When this had happened she had cried out, and had been alarmed, not understanding what had occurred, it had been so long, and so unexpected. But the women who were now her teachers, three of them, different from before, only one of whom spoke English, and that a broken English, had laughed at her, thinking she must be very stupid. But they had found her water and cloths, that she might clean her leg, and a rag which she might insert into her body. They made her clean the floor of the cell. After all, it was she who had soiled it. Perhaps, surprisingly, the flow had not been negligible, at all, as one might have expected, it beginning again, but had been abundant. She wondered if, while she had been unconscious, it, or things associated with it, had begun again, only she would not then have been aware of such changes in her body.
“While we are on such matters,” he said, “I would suppose that it was explained to you that you will later be given a particular drink, the name of which is unimportant now, which will temporarily, but indefinitely, preclude any possibility of biological conception on your part?”

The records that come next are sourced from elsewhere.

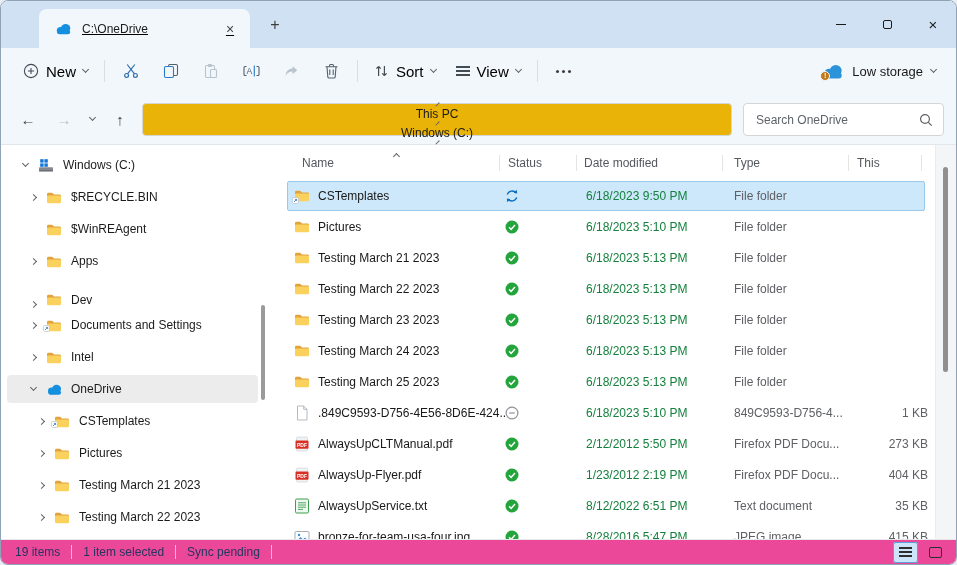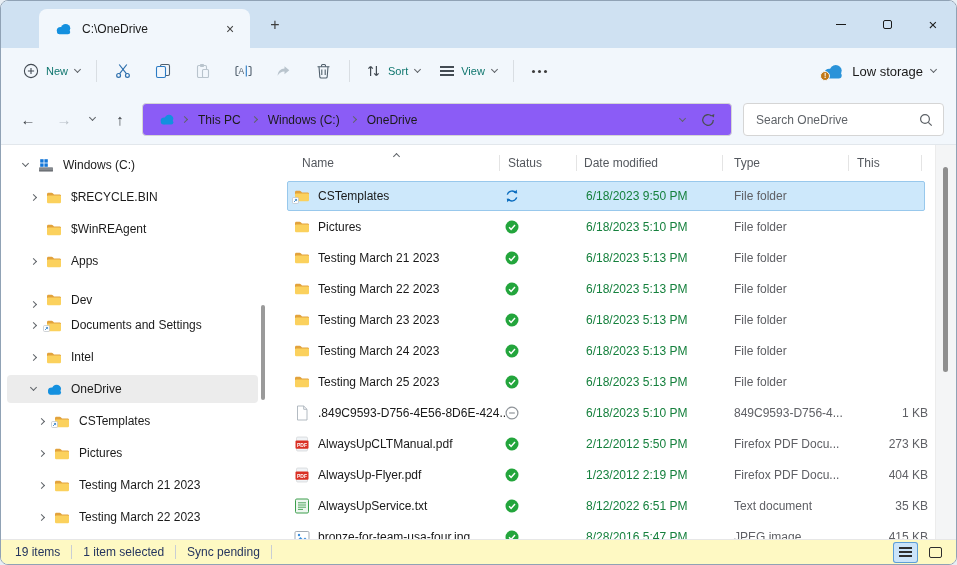"C:\OneDrive" .tab { text-decoration: none -> underline }
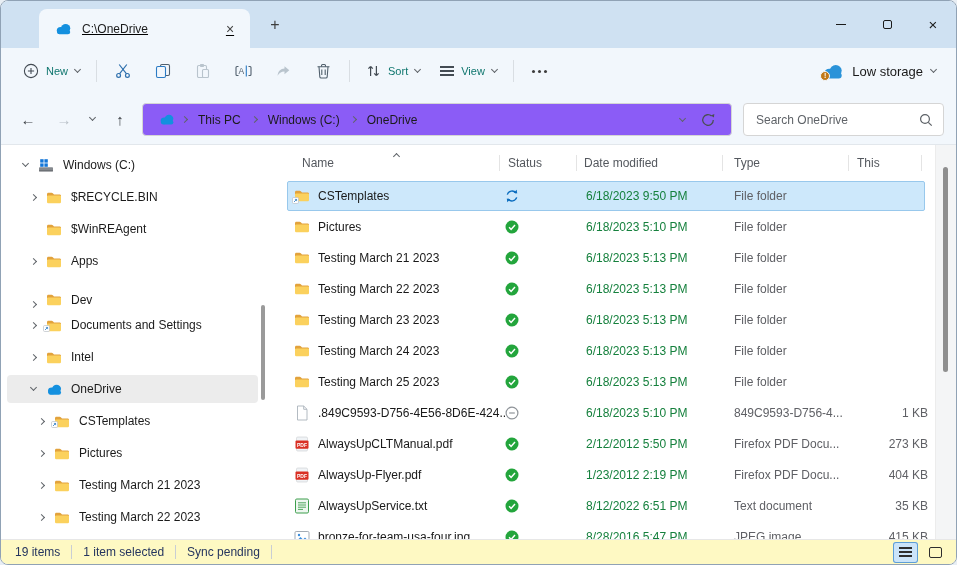"New" .tb-btn { color: #0f766e -> #000000; font-size: 11px -> 15px }
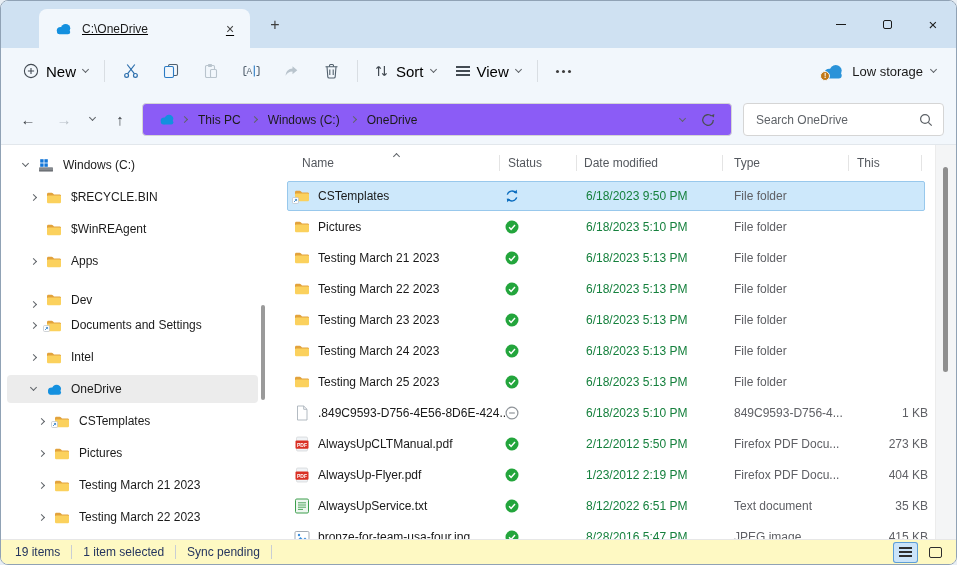"This PC" .breadcrumb-box { background: #8b5cf6 -> #eab308; flex-direction: none -> column }
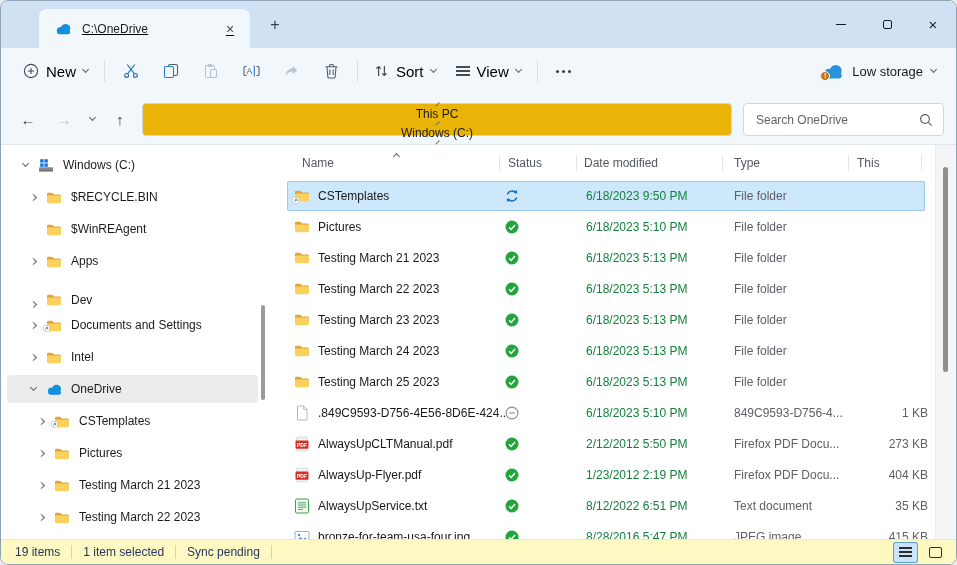"19 items" .statusbar { background: #fef9c3 -> #ec4899 }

“Yes,” she said. “But I fail to understand the need for such a drink. I myself can manage such things. I am the mistress of my own body.”
He smiled.
“Was it also explained to you that there is another drink, one which one might think of as a releaser of sorts, which will not only restore your possibility of conception, but ready you for it, indeed, prime you for it, so to speak?”
“Yes,” she said, embarrassed.
“And thus make you available, if one wishes, for utilization.”
“I do not understand,” she said. “No, no one said anything about “utilization.”
“I see,” he said.
“What do you mean by that?” She regarded him, apprehensively. “What do you mean by “utilization”?”
“Forgive me,” he said. “I have been unnecessarily obscure. You are, of course, available for a large number of diverse utilizations, in theory, I suppose, for an infinite number of utilizations. The utilization I had in mind was “stock utilization.”
“Stock utilization!” she said.
“Yes,” he said.
“I do not understand,” she said.
“As in “livestock,” he said.
“I do not understand,” she said.
“Some men cannot be blamed for wishing to increase their holdings,” he said.
“Holdings!”
Again, he smiled.
“Please!” she said.
“Your ankle looks well in its ring,” he said.
She looked down at the steel cuff on her ankle. It was on her as fixedly as ever, as efficiently, as perfectly, as it had been on her former world, in the house where she had worn the white hospital or examination gown, in the house where she had been given the first injection, while lying on her right side before his desk.
She regarded him. “I see you do not choose to clarify these matters,” she said.
“Your perception is correct,” he said.
“You cannot mean!” she whispered.
“Such things will be decided not by you, but by others,” he said.
She turned white.
“Yes,” he smiled.
It was perhaps at that moment that she began to suspect what she might be, and what might be done to her.
She recalled a remark he had made of the hated Tutina, whom she had not yet seen on this world, that he had “bought her.”
“No,” she cried. “This cannot be!”
“What?” he inquired.
“What am I?” she asked. “What is my status here?”
“Can you not guess?” he asked.
“There is still no chair for me here,” she said.
“You are being permitted to stand,” he pointed out.